Ambasador Andriejew poinformował, że usłyszał, iż wskazani rosyjscy dyplomaci mają w ciągu maksymalnie pięciu dni opuścić terytorium Polski za działalność, która jest niezgodna z Konwencją Wiedeńską. - Nie ma żadnego uzasadnienia, nasi współpracownicy zajmowali się działalnością normalną: dyplomatyczną, handlową, zgodnie ze swoimi obowiązkami - mówił.
Według niego „formalnie stosunki są, nie są zerwane, ambasady są, ambasadorowie są”. - Ambasada Rosji będzie dalej działać – stwierdził.
Wydalenie rosyjskich dyplomatów z Polski to według niego „suwerenna decyzja władz Polski”. - Tak jak my mamy prawo do podjęcia decyzji na zasadzie wzajemności – dodał.
Jak stwierdził ambasador, w rozmowie ustalono, że liczba nowych dyplomatów będzie mniejsza niż dotychczas.
Dziennikarze dopytywali Andriejewa o wojnę na Ukrainie. – Stosujemy broń precyzyjną przeciwko celom wojskowym – stwierdził, dodając, że cywile nie są atakowani.
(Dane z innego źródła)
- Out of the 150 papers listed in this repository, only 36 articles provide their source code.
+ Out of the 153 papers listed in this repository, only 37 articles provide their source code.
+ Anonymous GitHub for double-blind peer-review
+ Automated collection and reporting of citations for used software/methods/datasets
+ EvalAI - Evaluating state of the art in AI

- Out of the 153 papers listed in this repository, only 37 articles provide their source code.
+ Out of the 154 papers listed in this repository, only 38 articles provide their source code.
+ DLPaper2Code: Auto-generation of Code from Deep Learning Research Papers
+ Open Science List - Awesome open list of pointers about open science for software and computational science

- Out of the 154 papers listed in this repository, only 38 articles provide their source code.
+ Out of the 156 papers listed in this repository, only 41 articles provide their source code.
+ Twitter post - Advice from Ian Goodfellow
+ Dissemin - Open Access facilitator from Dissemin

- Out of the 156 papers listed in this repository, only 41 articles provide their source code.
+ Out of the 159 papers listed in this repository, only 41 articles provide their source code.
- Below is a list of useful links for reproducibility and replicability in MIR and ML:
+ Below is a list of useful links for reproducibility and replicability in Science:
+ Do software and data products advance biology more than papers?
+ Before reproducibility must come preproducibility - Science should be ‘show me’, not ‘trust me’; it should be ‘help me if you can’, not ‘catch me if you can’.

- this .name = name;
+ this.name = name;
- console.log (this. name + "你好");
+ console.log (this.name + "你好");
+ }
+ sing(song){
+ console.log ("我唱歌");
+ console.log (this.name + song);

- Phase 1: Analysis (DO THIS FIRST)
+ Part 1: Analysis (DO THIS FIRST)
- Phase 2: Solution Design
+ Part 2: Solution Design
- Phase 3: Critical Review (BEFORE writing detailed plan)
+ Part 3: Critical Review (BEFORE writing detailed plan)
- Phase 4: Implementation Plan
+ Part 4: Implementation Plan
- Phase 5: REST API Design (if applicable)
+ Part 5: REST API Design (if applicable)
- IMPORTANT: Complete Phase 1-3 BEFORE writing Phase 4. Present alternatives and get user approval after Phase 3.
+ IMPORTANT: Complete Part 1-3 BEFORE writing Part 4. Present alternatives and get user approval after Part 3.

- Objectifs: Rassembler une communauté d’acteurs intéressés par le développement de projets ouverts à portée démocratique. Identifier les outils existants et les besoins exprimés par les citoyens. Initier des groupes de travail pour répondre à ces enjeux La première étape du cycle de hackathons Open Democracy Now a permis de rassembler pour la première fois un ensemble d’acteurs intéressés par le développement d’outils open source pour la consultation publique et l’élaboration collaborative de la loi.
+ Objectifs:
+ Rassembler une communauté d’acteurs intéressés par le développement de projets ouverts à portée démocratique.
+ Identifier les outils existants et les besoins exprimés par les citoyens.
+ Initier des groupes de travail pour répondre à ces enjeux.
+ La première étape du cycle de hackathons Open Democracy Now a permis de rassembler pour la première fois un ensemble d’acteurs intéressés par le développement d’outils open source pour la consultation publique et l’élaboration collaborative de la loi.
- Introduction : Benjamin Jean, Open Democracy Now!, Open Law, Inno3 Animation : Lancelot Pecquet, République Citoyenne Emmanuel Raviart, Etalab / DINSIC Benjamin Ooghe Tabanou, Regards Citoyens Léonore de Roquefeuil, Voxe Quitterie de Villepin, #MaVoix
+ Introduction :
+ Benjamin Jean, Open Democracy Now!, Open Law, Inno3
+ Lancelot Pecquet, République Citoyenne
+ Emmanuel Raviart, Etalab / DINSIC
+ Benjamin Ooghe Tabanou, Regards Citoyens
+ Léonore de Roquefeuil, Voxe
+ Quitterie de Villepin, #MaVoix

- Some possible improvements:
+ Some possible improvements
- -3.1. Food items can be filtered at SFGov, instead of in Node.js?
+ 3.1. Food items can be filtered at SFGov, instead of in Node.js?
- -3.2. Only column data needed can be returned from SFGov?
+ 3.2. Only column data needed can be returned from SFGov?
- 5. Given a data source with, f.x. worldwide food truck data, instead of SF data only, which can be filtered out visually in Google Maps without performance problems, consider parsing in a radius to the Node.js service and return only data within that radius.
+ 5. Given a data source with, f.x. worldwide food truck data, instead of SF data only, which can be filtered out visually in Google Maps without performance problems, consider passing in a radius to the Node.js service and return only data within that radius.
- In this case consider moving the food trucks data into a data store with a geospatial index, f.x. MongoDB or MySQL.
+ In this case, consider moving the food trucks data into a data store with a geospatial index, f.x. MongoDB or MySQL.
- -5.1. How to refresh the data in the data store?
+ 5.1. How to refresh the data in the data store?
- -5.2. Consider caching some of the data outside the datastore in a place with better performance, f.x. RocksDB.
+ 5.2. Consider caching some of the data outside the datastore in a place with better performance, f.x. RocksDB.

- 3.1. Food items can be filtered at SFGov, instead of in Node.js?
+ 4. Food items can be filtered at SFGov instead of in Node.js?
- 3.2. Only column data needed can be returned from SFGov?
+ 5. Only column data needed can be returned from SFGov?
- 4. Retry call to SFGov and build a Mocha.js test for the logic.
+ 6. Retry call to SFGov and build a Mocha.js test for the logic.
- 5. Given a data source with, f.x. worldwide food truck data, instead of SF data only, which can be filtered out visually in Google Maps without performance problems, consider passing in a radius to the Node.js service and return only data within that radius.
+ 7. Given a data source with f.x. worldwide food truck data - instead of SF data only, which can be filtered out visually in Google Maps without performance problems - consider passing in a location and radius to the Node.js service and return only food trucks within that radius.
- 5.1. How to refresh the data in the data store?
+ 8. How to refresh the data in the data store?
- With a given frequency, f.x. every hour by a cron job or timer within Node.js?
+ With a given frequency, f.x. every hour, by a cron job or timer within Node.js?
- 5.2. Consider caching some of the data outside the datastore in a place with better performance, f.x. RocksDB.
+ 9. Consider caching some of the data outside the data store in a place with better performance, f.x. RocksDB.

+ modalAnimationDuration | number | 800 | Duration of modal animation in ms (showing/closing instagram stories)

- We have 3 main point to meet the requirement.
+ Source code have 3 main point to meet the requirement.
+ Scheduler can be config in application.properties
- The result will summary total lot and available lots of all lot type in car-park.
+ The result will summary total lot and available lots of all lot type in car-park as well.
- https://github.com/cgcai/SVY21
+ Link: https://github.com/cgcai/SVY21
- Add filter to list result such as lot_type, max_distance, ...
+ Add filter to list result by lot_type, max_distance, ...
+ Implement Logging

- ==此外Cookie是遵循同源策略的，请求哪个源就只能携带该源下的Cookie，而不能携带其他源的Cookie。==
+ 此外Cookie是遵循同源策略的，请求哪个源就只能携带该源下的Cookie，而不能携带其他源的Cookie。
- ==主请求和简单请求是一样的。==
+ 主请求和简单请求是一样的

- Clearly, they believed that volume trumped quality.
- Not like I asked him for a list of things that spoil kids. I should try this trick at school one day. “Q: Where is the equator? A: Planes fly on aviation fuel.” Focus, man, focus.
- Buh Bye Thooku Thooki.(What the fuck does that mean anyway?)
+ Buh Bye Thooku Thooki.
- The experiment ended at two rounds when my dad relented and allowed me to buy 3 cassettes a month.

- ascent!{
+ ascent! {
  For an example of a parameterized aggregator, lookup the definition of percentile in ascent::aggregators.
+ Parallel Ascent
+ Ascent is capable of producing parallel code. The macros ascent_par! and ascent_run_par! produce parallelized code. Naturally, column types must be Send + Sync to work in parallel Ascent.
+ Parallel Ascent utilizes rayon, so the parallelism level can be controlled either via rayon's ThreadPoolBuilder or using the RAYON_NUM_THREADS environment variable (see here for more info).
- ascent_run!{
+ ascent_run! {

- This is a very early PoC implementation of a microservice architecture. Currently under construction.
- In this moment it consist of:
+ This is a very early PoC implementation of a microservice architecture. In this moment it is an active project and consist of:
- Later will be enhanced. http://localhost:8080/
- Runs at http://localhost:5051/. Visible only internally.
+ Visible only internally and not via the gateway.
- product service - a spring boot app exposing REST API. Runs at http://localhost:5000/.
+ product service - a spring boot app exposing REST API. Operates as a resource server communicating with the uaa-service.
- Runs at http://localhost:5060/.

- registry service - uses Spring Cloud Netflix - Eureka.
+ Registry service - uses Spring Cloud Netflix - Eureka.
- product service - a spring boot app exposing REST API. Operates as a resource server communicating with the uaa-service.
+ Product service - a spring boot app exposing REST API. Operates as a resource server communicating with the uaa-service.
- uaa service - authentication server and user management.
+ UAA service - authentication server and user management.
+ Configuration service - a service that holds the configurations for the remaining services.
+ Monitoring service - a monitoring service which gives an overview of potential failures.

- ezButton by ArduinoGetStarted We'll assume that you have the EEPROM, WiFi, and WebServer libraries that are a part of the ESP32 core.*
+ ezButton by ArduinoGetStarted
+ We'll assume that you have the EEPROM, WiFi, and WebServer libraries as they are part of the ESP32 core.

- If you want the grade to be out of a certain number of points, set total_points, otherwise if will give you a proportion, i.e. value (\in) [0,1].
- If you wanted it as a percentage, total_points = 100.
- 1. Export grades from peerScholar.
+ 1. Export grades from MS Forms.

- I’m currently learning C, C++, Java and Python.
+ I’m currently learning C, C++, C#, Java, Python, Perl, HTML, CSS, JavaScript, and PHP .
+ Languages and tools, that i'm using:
Problemem jest według niego fakt, że „fanatyczni naziści bronią się tam chowając się za plecami cywilów”. – Robimy wszystko co możliwe, aby oszczędzać życie cywilów, ale w czasie działań, w związku z działaniami nazistów, jest wiele ofiar – dodał.
– Jedyna walka, jaką wygrywają władze Ukraińskie i Zachód, to walka dezinformacyjna. Same fejki – stwierdził. Na uwagę, że na Ukrainie zginęło już 121 dzieci, Andriejew zaatakował: „A ile dzieci zabili Ukraińcy w Donbasie?”.